73. La ville semble tenir pour acquis que la doctrine de la compétence par déduction nécessaire s’applique autant aux pouvoirs « définis largement » qu’à ceux qui sont « bien circonscrits ». Ce ne saurait être le cas. Dans sa décision Re Consumers’ Gas Co., E.B.R.O. 410-II/411-II/412-II, 23 mars 1987, au par. 4.73, la Commission de l’énergie de l’Ontario a énuméré les situations dans lesquelles s’applique la doctrine de la compétence par déduction nécessaire :

[TRADUCTION] * la compétence alléguée est nécessaire à la réalisation des objectifs du régime législatif et essentielle à l’exécution du mandat de la Commission;

* la loi habilitante ne confère pas expressément le pouvoir de réaliser l’objectif législatif;

* le mandat de la Commission est suffisamment large pour donner à penser que l’intention du législateur était de lui conférer une compétence tacite;

* la Commission n’a pas à exercer la compétence alléguée en s’appuyant sur des pouvoirs expressément conférés, démontrant ainsi l’absence de nécessité;

* le législateur n’a pas envisagé la question et ne s’est pas prononcé contre l’octroi du pouvoir à la Commission.

74 Il est donc clair que la doctrine de la compétence par déduction nécessaire sera moins utile dans le cas de pouvoirs largement définis que dans celui de pouvoirs bien circonscrits.
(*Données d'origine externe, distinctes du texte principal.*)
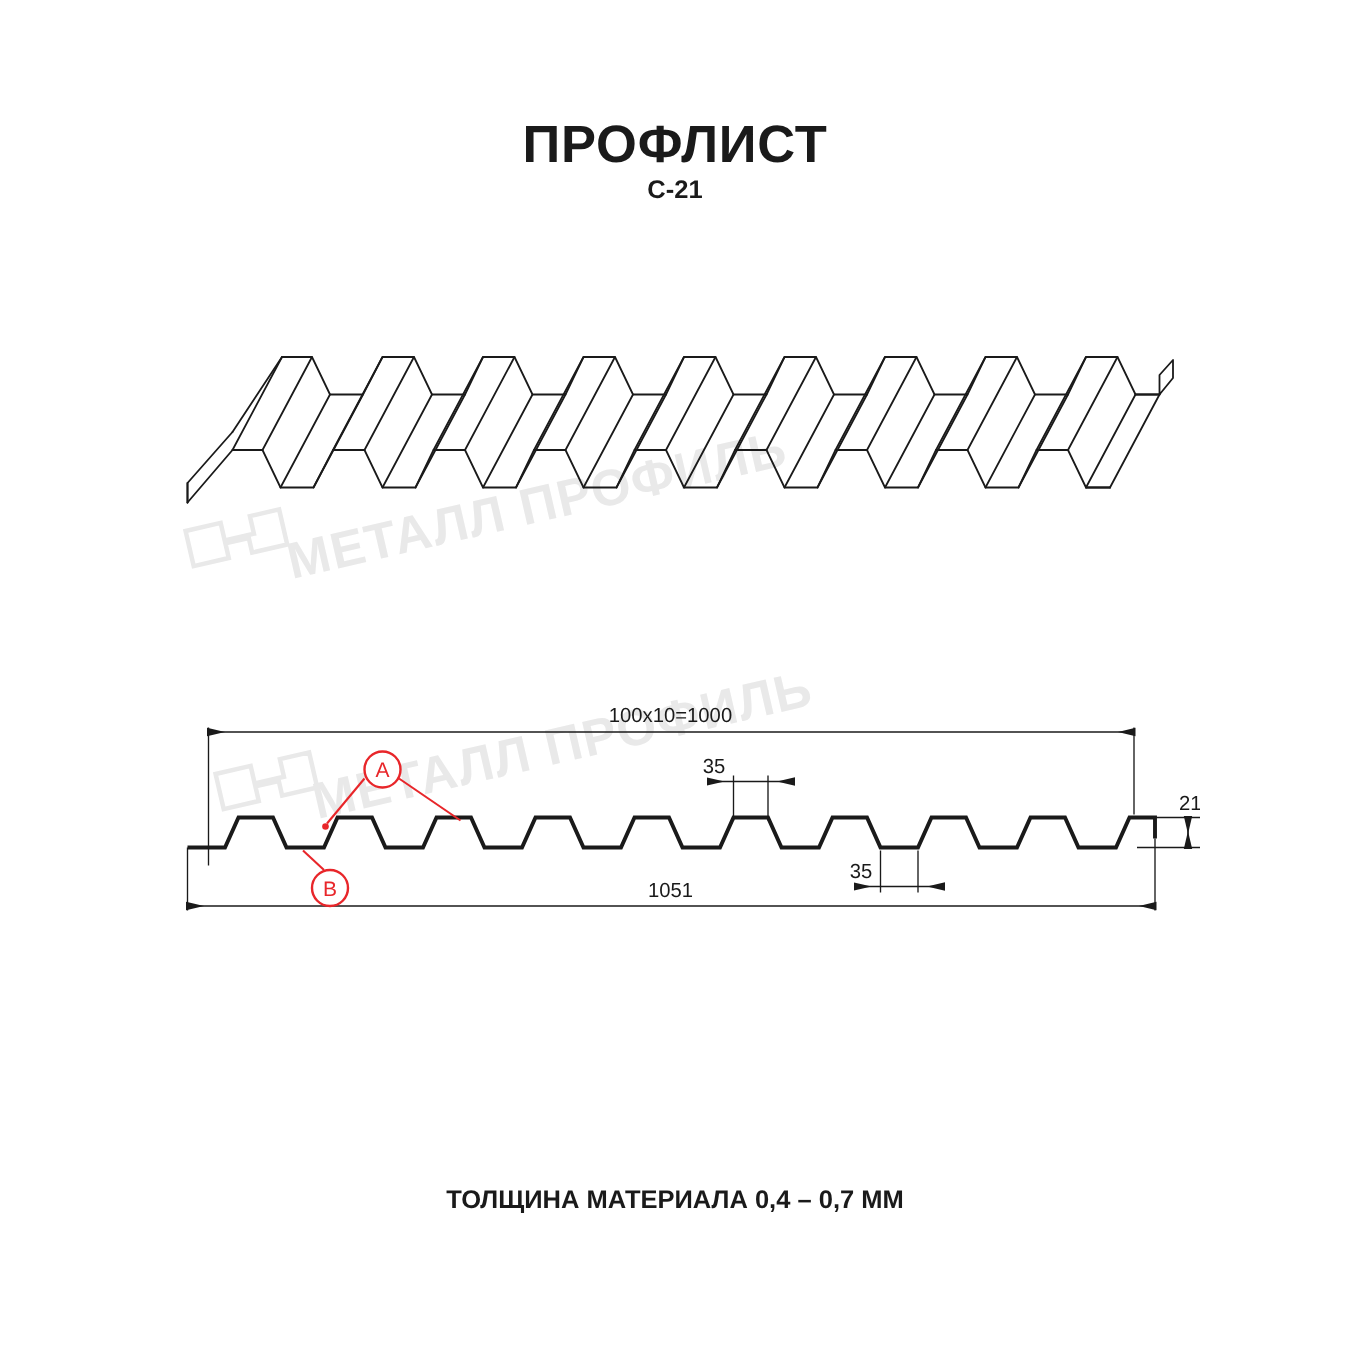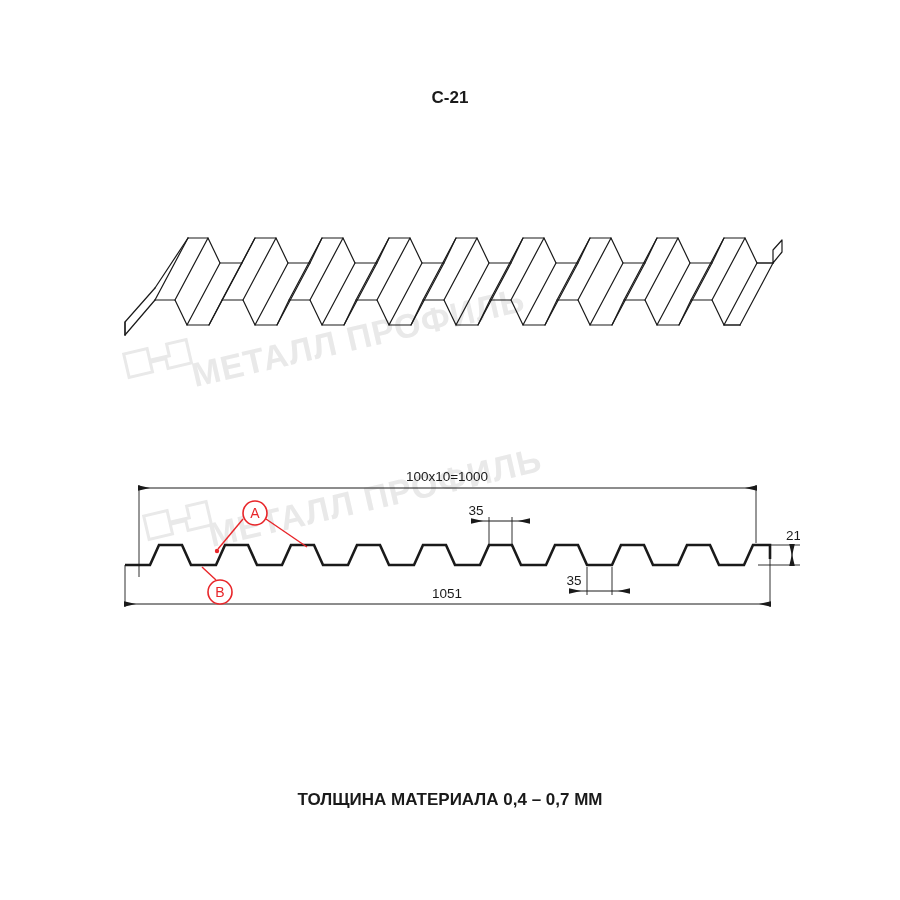"ПРОФЛИСТ" div.title-main { html: none -> <div>ПРОФЛИСТ</div> }
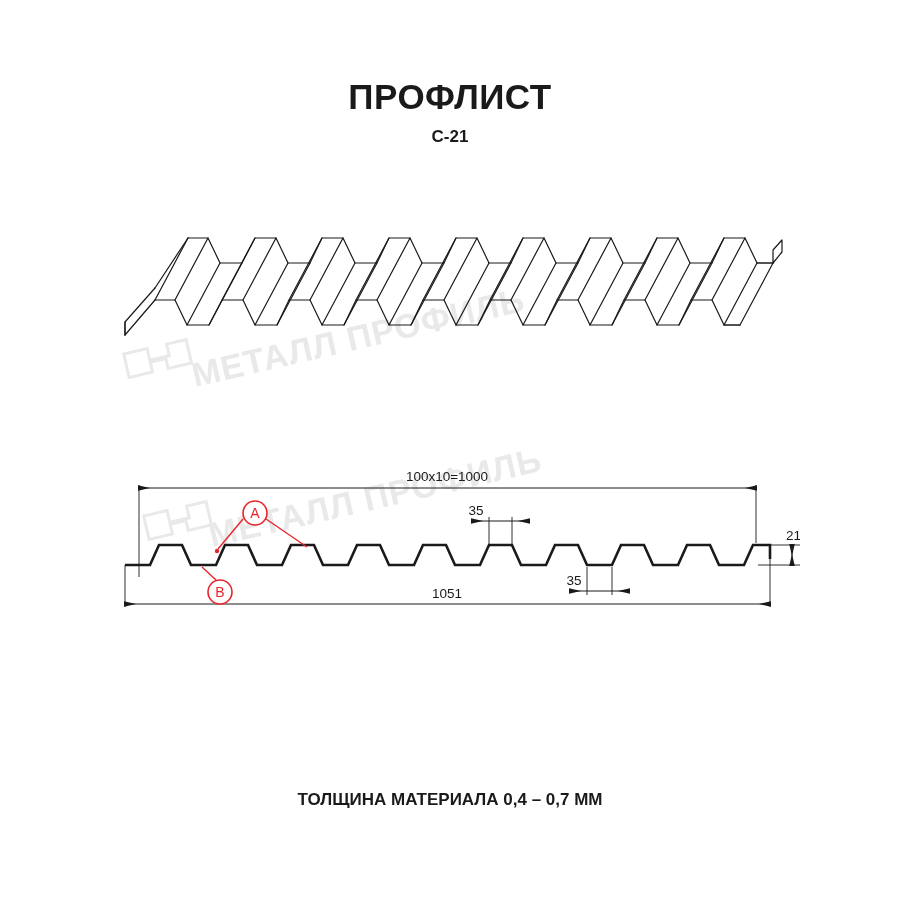"С-21" .title-sub { margin-top: 10px -> none }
Les premiers seront nécessairement interprétés de manière à ne s’appliquer qu’à ce qui est rationnellement lié à l’objet de la réglementation.
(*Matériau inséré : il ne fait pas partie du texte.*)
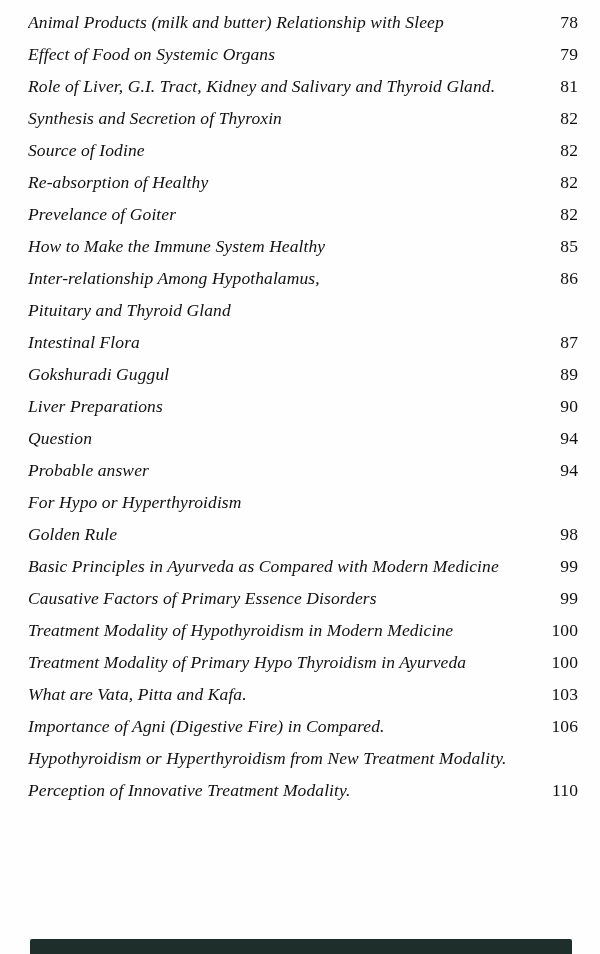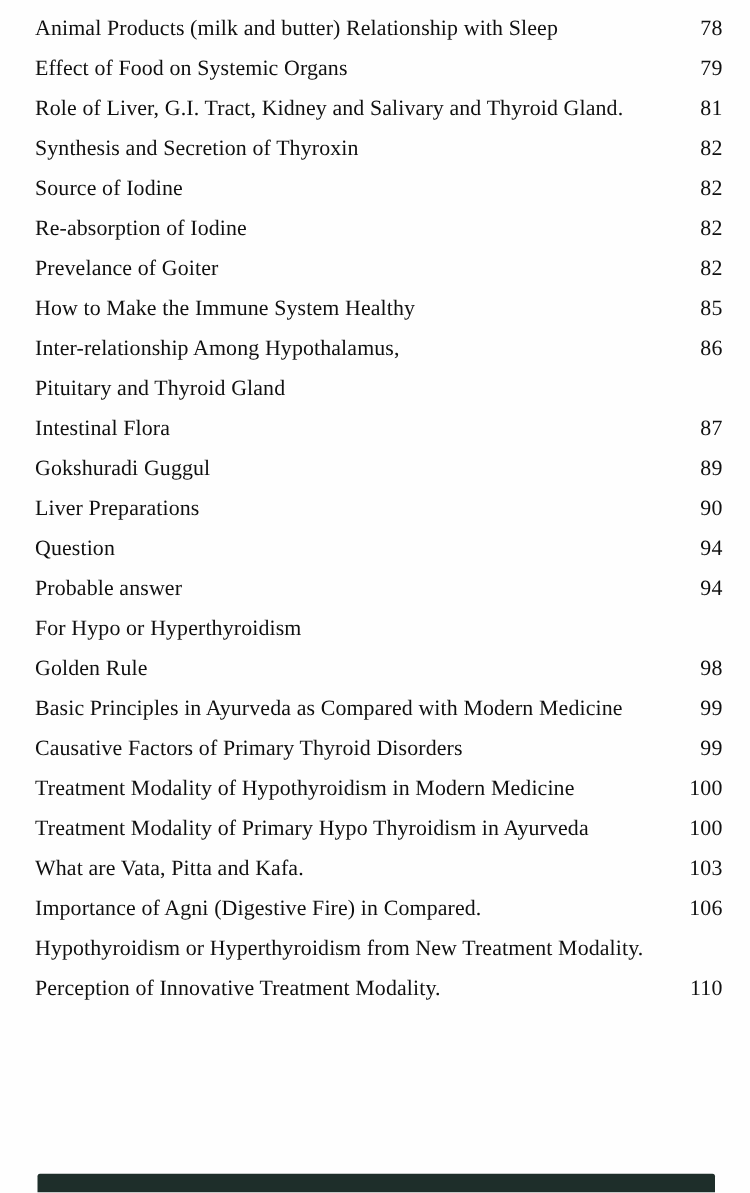"Animal Products (milk and butter)" .toc-title { font-style: none -> italic }
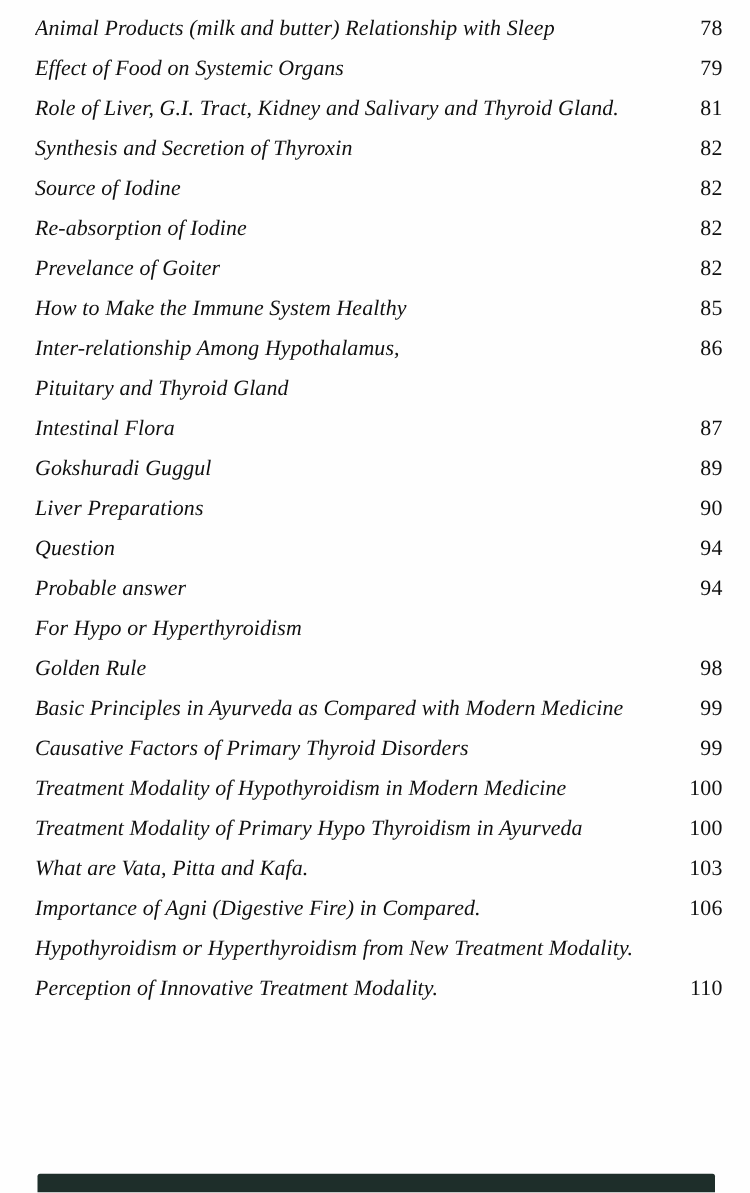"Re-absorption of Iodine" span.toc-title { text: Iodine -> Healthy }
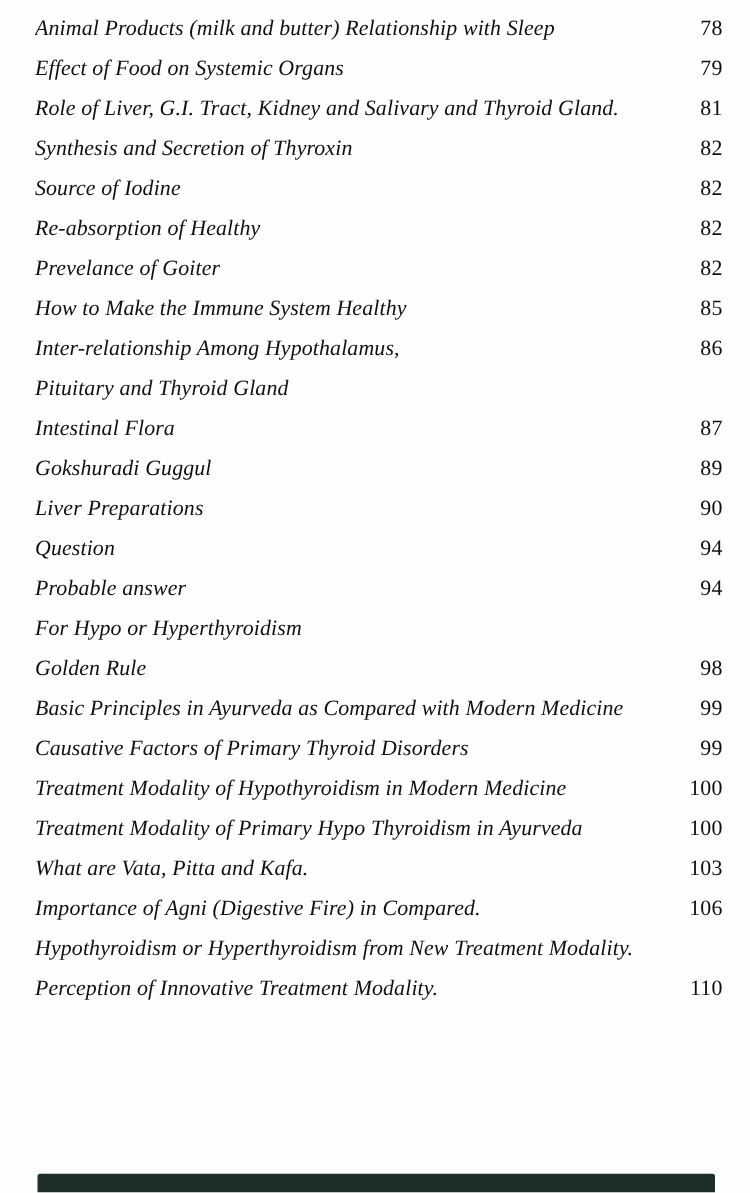"Causative Factors of Primary Thyroid" span.toc-title { text: Thyroid -> Essence }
[38] Je ne souscris pas à l’argument de Nadeau. En l’espèce, la Loi prévoit expressément que, dans le cadre d’une demande fondée sur l’article 75, le Tribunal peut ordonner les mesures provisoires qu’il considère justifiées. Le caractère adéquat des mesures réparatoires relève du pouvoir discrétionnaire du Tribunal et dépend des circonstances particulières de chaque affaire. En l’espèce, l’article 104 autorise le Tribunal à ordonner des mesures provisoires lorsqu’il est nécessaire de maintenir le statu quo jusqu’à ce qu’une décision soit rendue sur les allégations de comportement anti-concurrentiel. Il est donc évident que l’ordonnance provisoire en cause découle du mandat du Tribunal sous le régime de la Loi.
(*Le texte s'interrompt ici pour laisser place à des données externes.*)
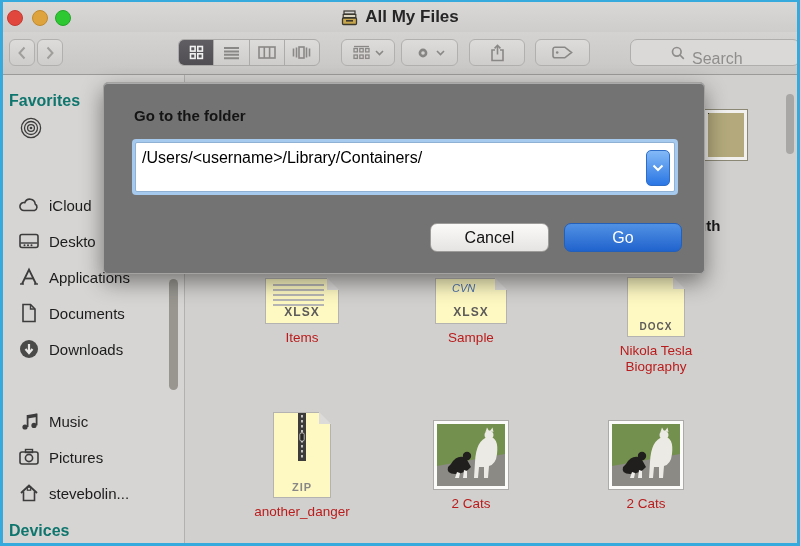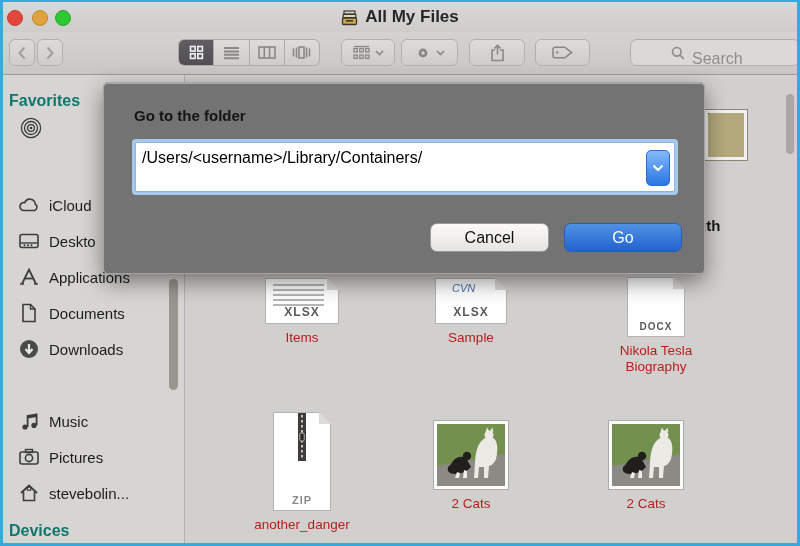"CVN" .doc { background: #ffffff -> #fef9c3 }
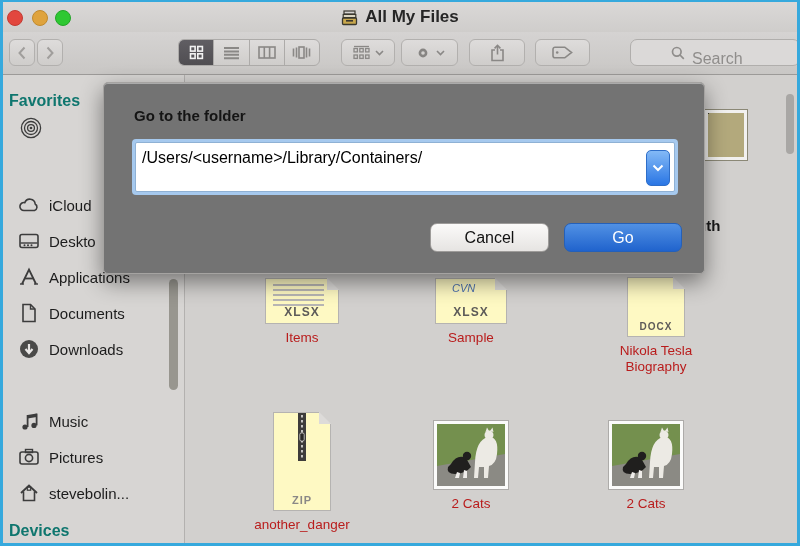"ZIP" div.doc { height: 99px -> 86px }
[39] Il ne s’agit pas en l’espèce de savoir si le pouvoir d’accorder des dommages-intérêts est « rationnellement lié » à l’objet de la réglementation, mais plutôt de savoir si le pouvoir de faire exécuter un engagement donné au Tribunal s’y rattache. À mon avis, le pouvoir de faire exécuter un engagement et le pouvoir de rendre une ordonnance de mesures provisoires sont indissociables. Je fais mienne la décision Ciba-Geigy Canada Ltd. c. Novopharm Ltd. (1999), 181 F.T.R. 6 (C.F.), au par. 11, conf. par 2001 CAF 251, la Cour fédérale a conclu que l’exécution d’engagements relatifs aux dommages-intérêts « fait partie intégrante de la délivrance d’injonctions interlocutoires par la Cour ». Dans Re : Hailstone, lord Farwell a dit également que [TRADUCTION] « [l]e pouvoir de faire exécuter un engagement est accessoire au pouvoir d’accorder une injonction » la page 880).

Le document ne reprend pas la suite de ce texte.